= Cirein-cròin =

Sea monster from Scottish Gaelic folklore

Ceirean, Cirein-cròin or cionarain-crò was a large sea monster in Scottish Gaelic folklore. An old saying claims that it was so large that it fed on seven whales: Local folklores say this huge animal can disguise itself as a small silver fish when fishermen came in contact with it. Other accounts state the reason for the disguise was to attract its next meal; when the fisherman would catch it in its small silver fish form, once aboard it changed back to the monster and ate him.

A saying, as recorded by Alexander Robert Forbes, goes:

| Gaelic | Translation | Notes |
| Seachd sgadain, sath bradain; | Seven herrings, a salmon's fill; |  |
| Seachd bradain, sath ròin; | Seven salmon, a seal's fill; |  |
| Seachd ròin, sath mial-mòr-mara | Seven seals, a large whale's fill | (Mial here is archaic; killer whales eat seals, but baleen whales do not.) |
| Seachd mial, sath Cirein-cròin | Seven whales, a cirein-cròin's fill |

A second version of the saying maintains the first two lines, but changes the later parts and ranks the "Cionarain-cro" second to the "great sea animal". In Carmina Gadelica, Alexander Carmichael attested this version to a cottar named Kenneth Morrison, in Trithion, on the Isle of Skye, from whom it was recorded in 1860.

| Gaelic | Translation (Carmichael) | Notes |
|---|---|---|
| Seachd sgadain, sath bradain; | Seven herrings, feast of a salmon; |  |
| Seachd bradain, sath ròin; | Seven salmon, feast of a seal; |  |
| Seachd ròin, sath muice-mara bheag; | Seven seals, feast of a little sow of the ocean; | ("Sow" and "sow of the sea" are common terms for a whale.) |
| Seachd muice-mara bheag, sath muice-mara-mhor; | Seven little sows of the ocean, feast of a large sow of the ocean; |  |
| Seachd muice-mara-mhor, sath cionarain-cro; | Seven large sows of the ocean, feast of a "cionarain-cro"; | (Carmichael tentatively identified the "cionarain-cro" with the "kracken".) |
| Seachd cionarain-cro, sath mial-mor-a-chuain; | Seven cionarain-cro, feast of a great beast of the ocean. | (Carmichael tentatively translated "mial-mor-a-chuain" as "great sperm whale".) |

Forbes identifies the creature as a large sea serpent, but this is arguable.
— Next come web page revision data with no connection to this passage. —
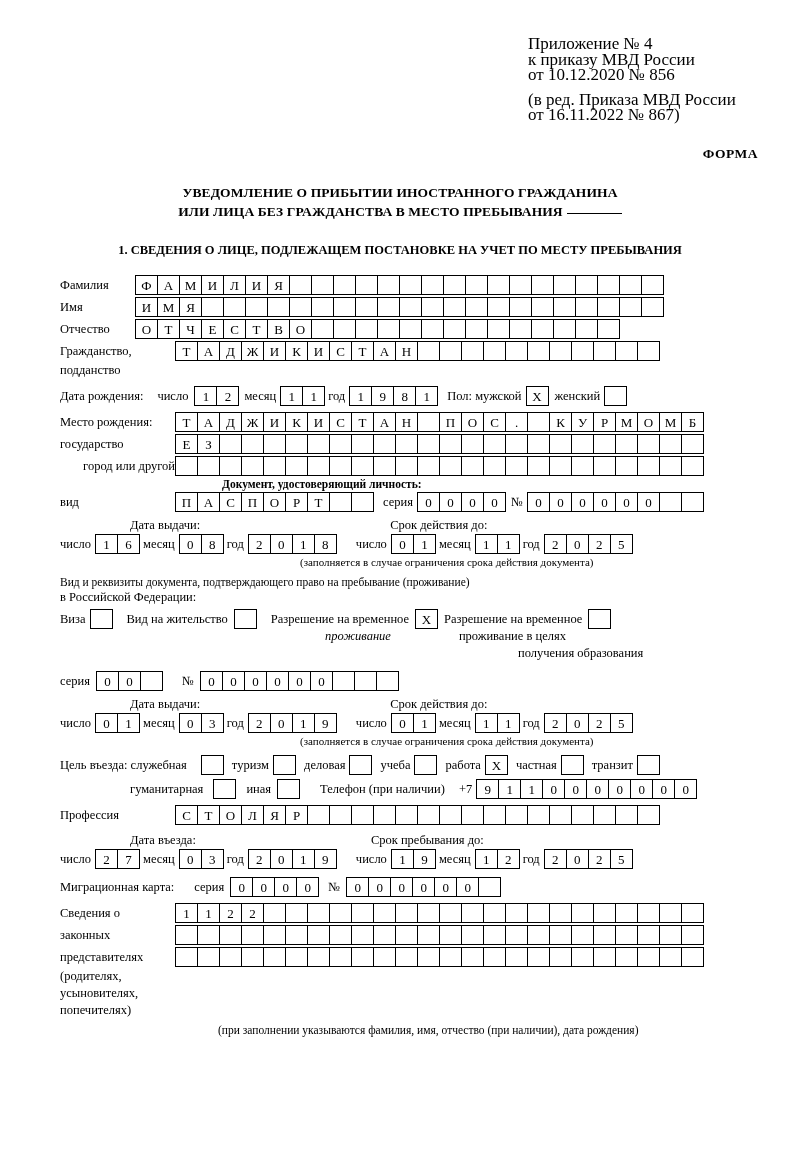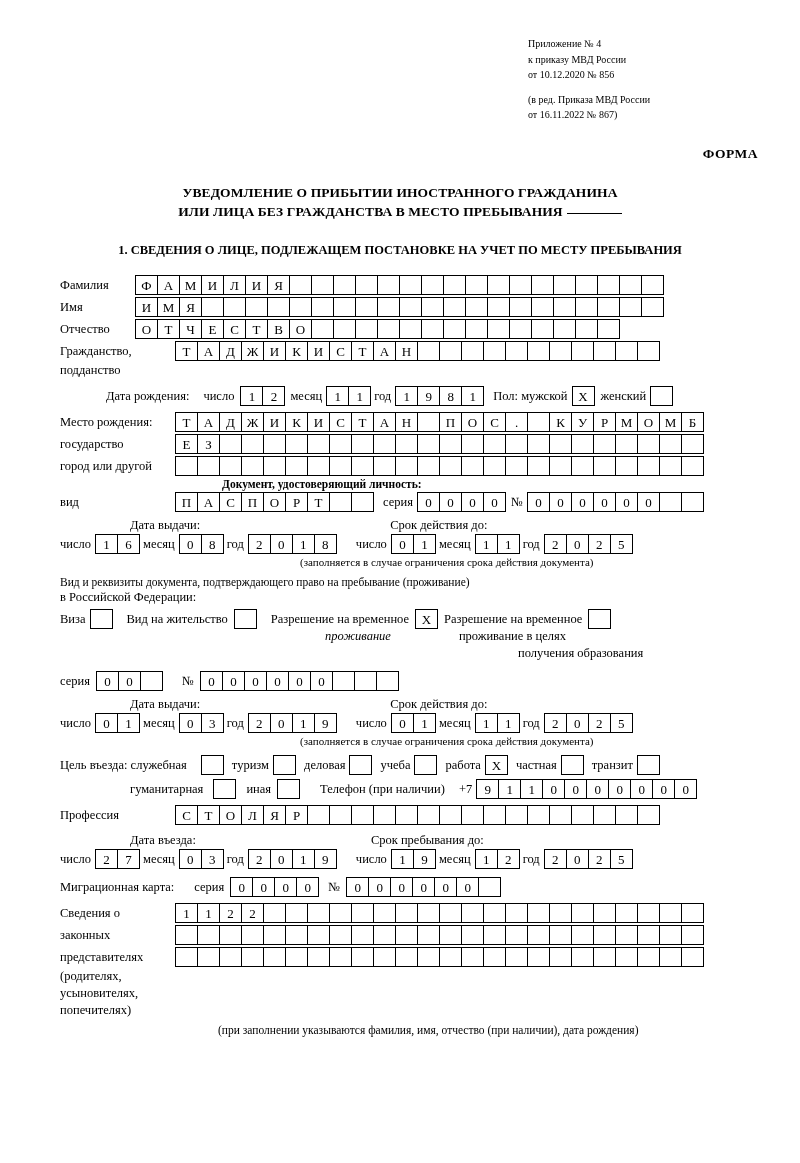--- a/index.html
+++ b/index.html
@@ -27,7 +27,7 @@
     top: 36px;
     right: 42px;
     text-align: left;
-    font-size: 10px;
+    font-size: 17px;
     line-height: 15.5px;
     width: 230px;
   }

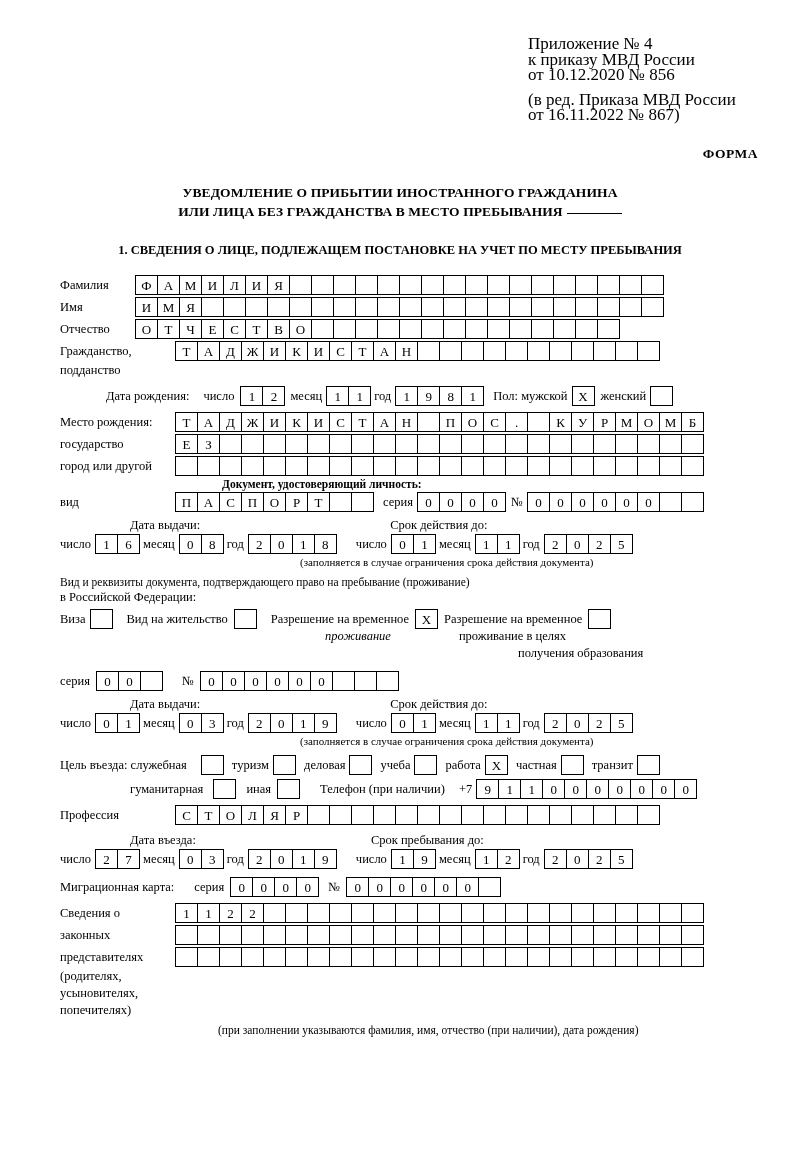--- a/index.html
+++ b/index.html
@@ -267,7 +267,7 @@
       <div class="lbl" style="margin-left:60px;">подданство</div>
     </div>
 
-    <div class="row" style="margin-bottom:6px;padding-left:46px;">
+    <div class="row" style="margin-bottom:6px;">
       <div class="lbl" style="margin-left:60px;">Дата рождения:</div>
       <div class="gap14"></div>
       <div class="lbl">число</div>

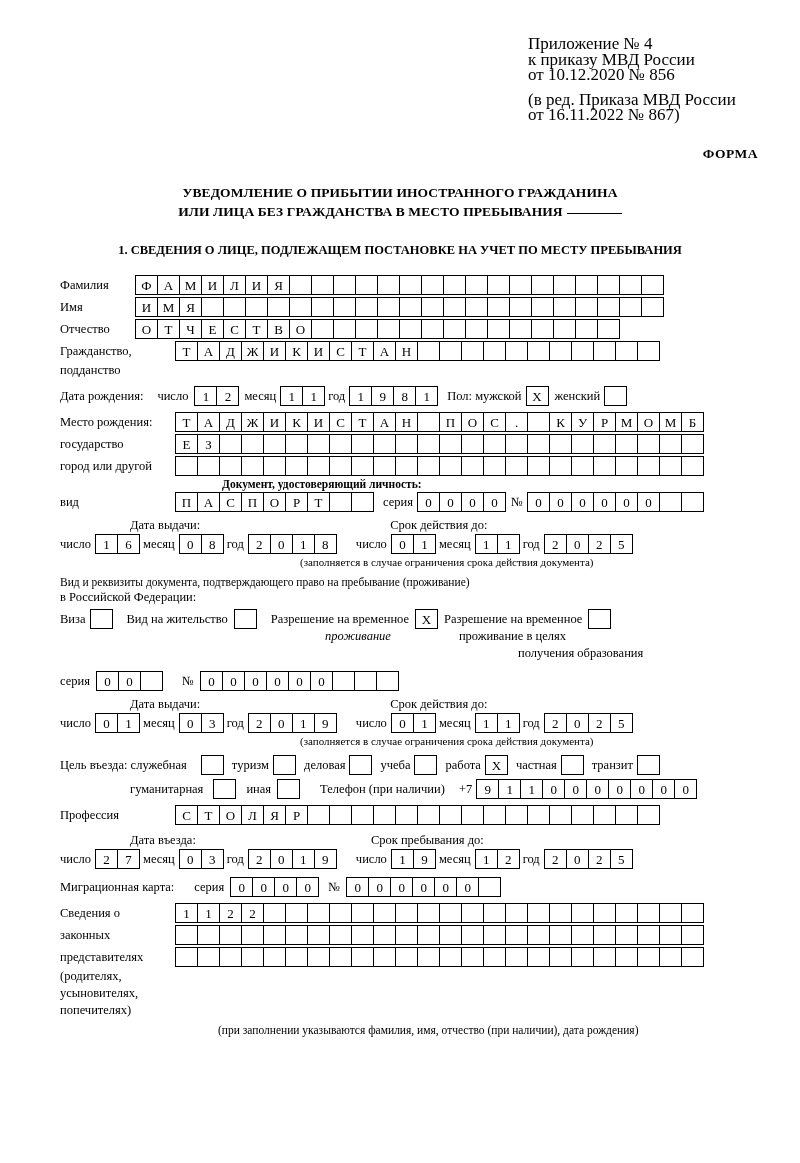--- a/index.html
+++ b/index.html
@@ -361,7 +361,7 @@
         </div>
     </div>
     <div class="row">
-      <div class="lbl" style="width:115px; margin-left:60px;">город или другой</div>
+      <div class="lbl" style="width:115px; margin-left:60px;text-align:right;">город или другой</div>
       <div class="cells" id="cells-birthplace-3">
           <div class="cell"></div>
           <div class="cell"></div>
He also proposes it as a dinosaur:

It is not known what this monster animal was, though it may well have been one of these "Giant fish-destroyers," so ably, inler alia, described by Dr Carmichael M'Intosh, which waged war in sea and on land against all and sundry as well as against each other, viz., the gigantic Deinosaurs[sic], some of which, notably the Atlantosaurus, reached to one hundred feet in length with a height of thirty feet, and proportionately awful of aspect.